• _DIRECTIONS_
Return all of the entries below, word for word. Omit each picture.

• _DATA SHOWN_
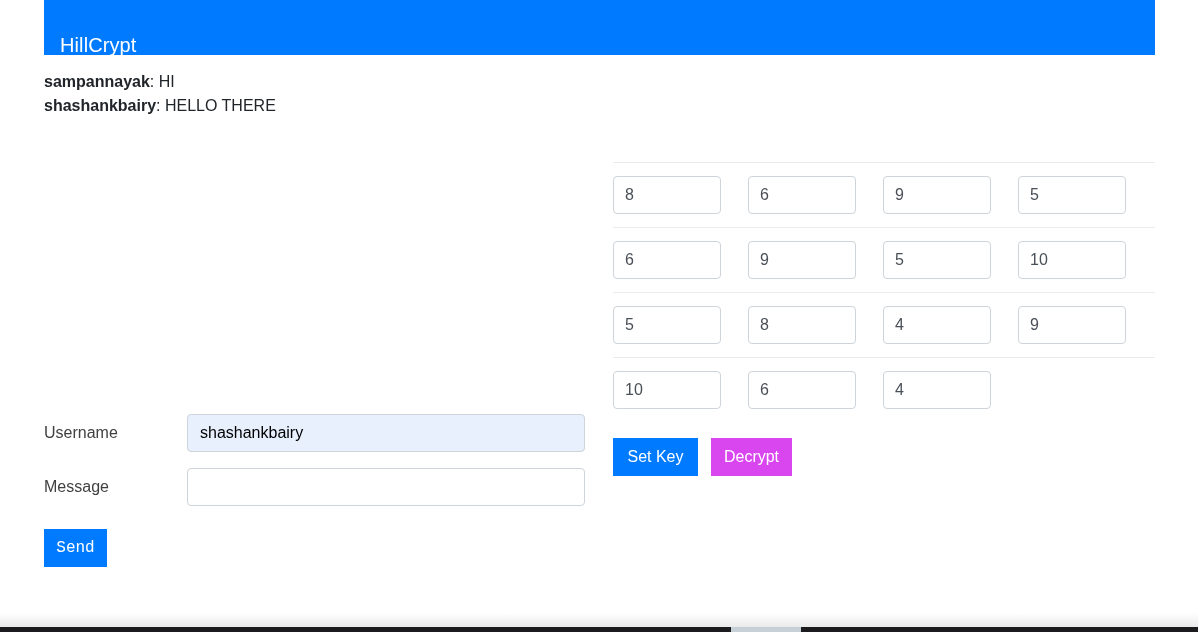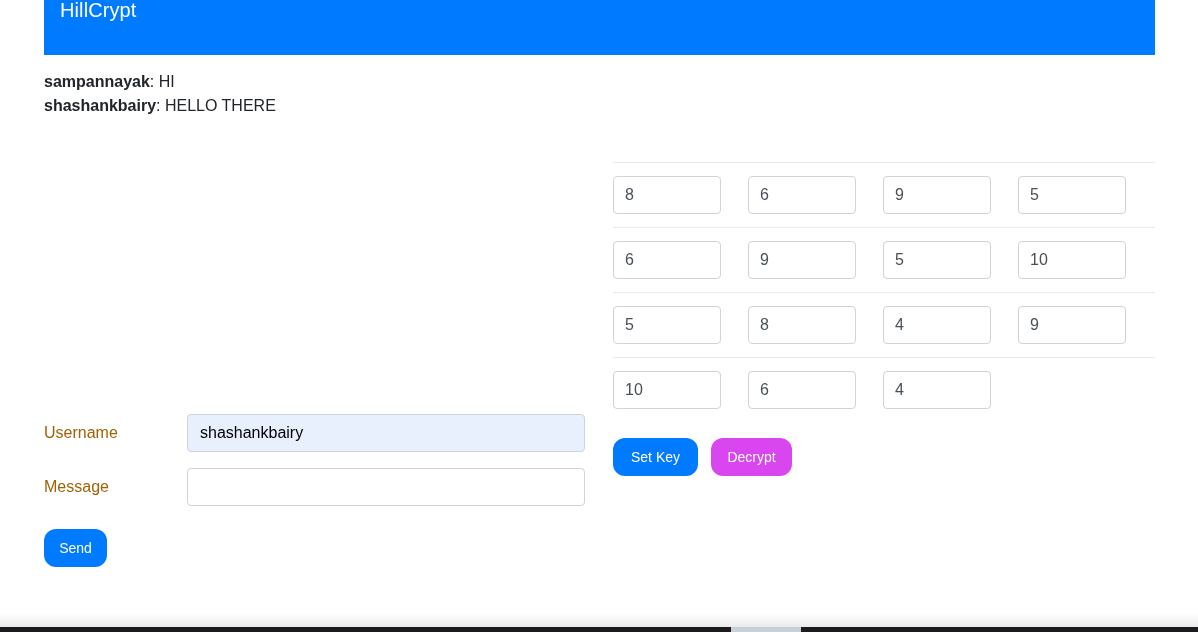--- a/index.html
+++ b/index.html
@@ -31,7 +31,7 @@
     height: 55px;
     background: #007bff;
     display: flex;
-    align-items: flex-start;
+    align-items: flex-end;
     padding-left: 16px;
   }
   .navbar-brand {

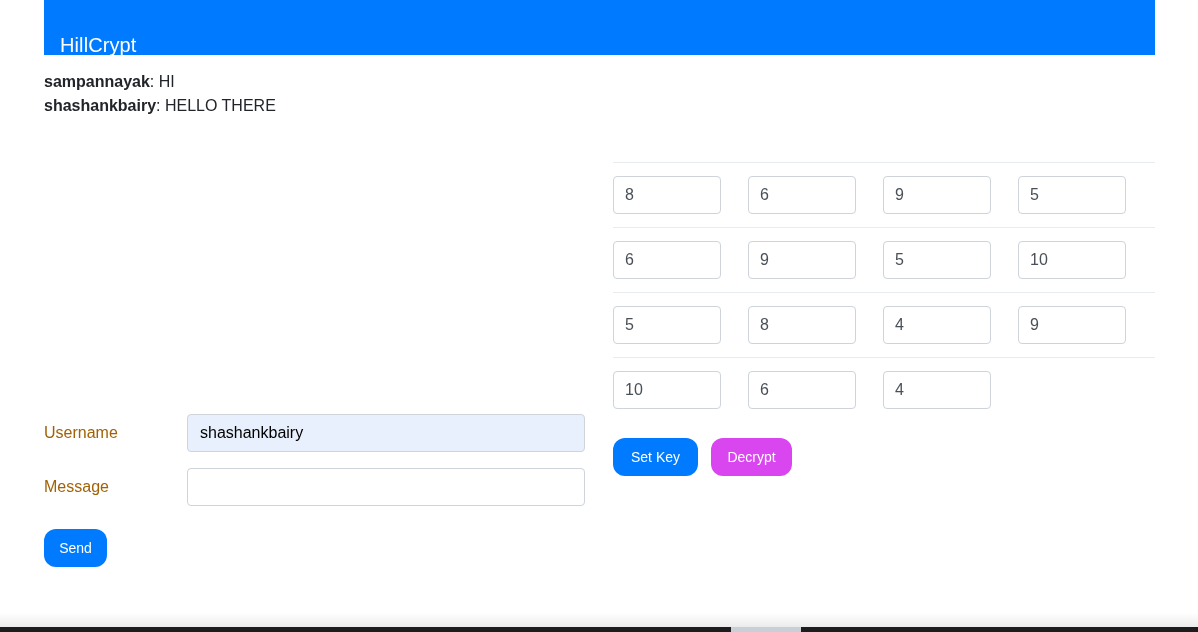--- a/index.html
+++ b/index.html
@@ -73,7 +73,7 @@
     width: 143px;
     flex: 0 0 143px;
     font-size: 16px;
-    color: #a16207;
+    color: #404040;
     line-height: 20px;
   }
   .form-control {

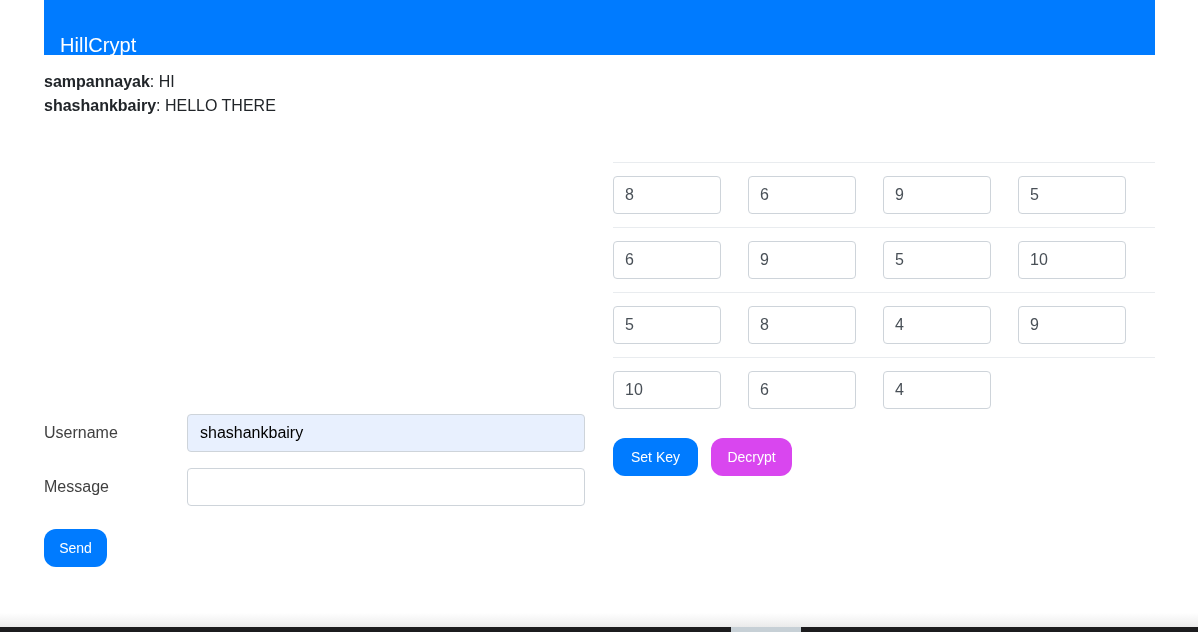--- a/index.html
+++ b/index.html
@@ -100,10 +100,10 @@
     align-items: center;
     justify-content: center;
     border: none;
-    border-radius: 12px;
+    border-radius: 0;
     color: #ffffff;
     font-family: "Liberation Sans", sans-serif;
-    font-size: 14px;
+    font-size: 16px;
     line-height: 1;
     cursor: pointer;
     padding: 0;

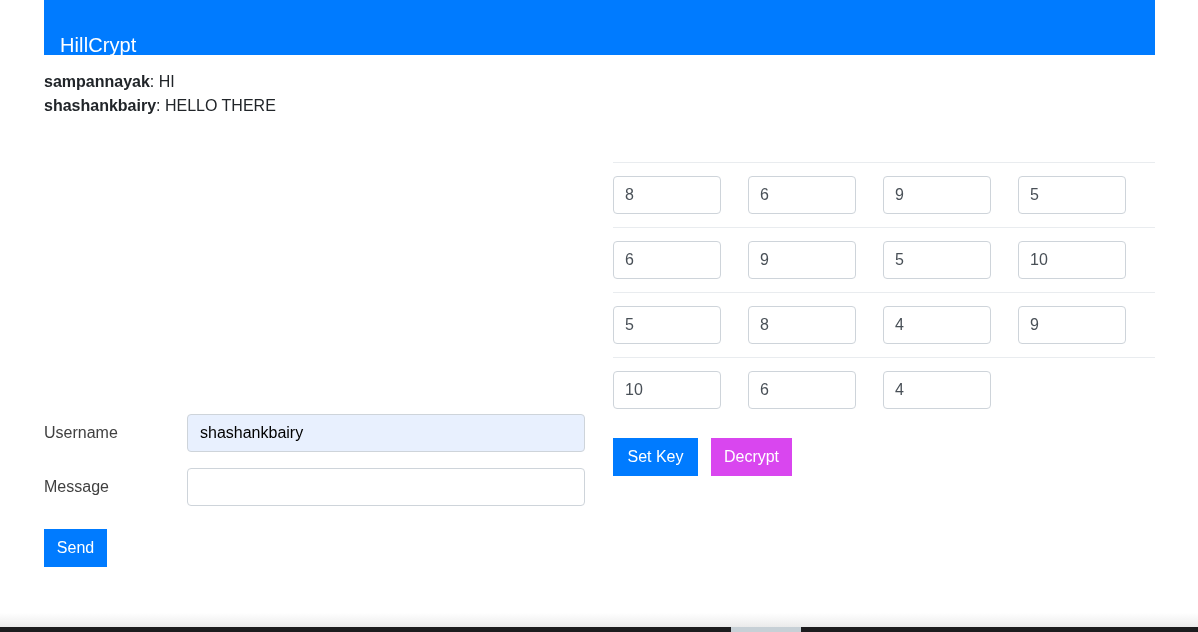--- a/index.html
+++ b/index.html
@@ -115,6 +115,7 @@
     width: 63px;
     height: 38px;
     margin-top: 7px;
+    font-family: Liberation Mono, monospace;
   }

• _TASK OUTPUT_
--- a/index.html
+++ b/index.html
@@ -31,7 +31,7 @@
     height: 55px;
     background: #007bff;
     display: flex;
-    align-items: flex-start;
+    align-items: flex-end;
     padding-left: 16px;
   }
   .navbar-brand {

--- a/index.html
+++ b/index.html
@@ -73,7 +73,7 @@
     width: 143px;
     flex: 0 0 143px;
     font-size: 16px;
-    color: #a16207;
+    color: #404040;
     line-height: 20px;
   }
   .form-control {

--- a/index.html
+++ b/index.html
@@ -100,10 +100,10 @@
     align-items: center;
     justify-content: center;
     border: none;
-    border-radius: 12px;
+    border-radius: 0;
     color: #ffffff;
     font-family: "Liberation Sans", sans-serif;
-    font-size: 14px;
+    font-size: 16px;
     line-height: 1;
     cursor: pointer;
     padding: 0;

--- a/index.html
+++ b/index.html
@@ -115,6 +115,7 @@
     width: 63px;
     height: 38px;
     margin-top: 7px;
+    font-family: Liberation Mono, monospace;
   }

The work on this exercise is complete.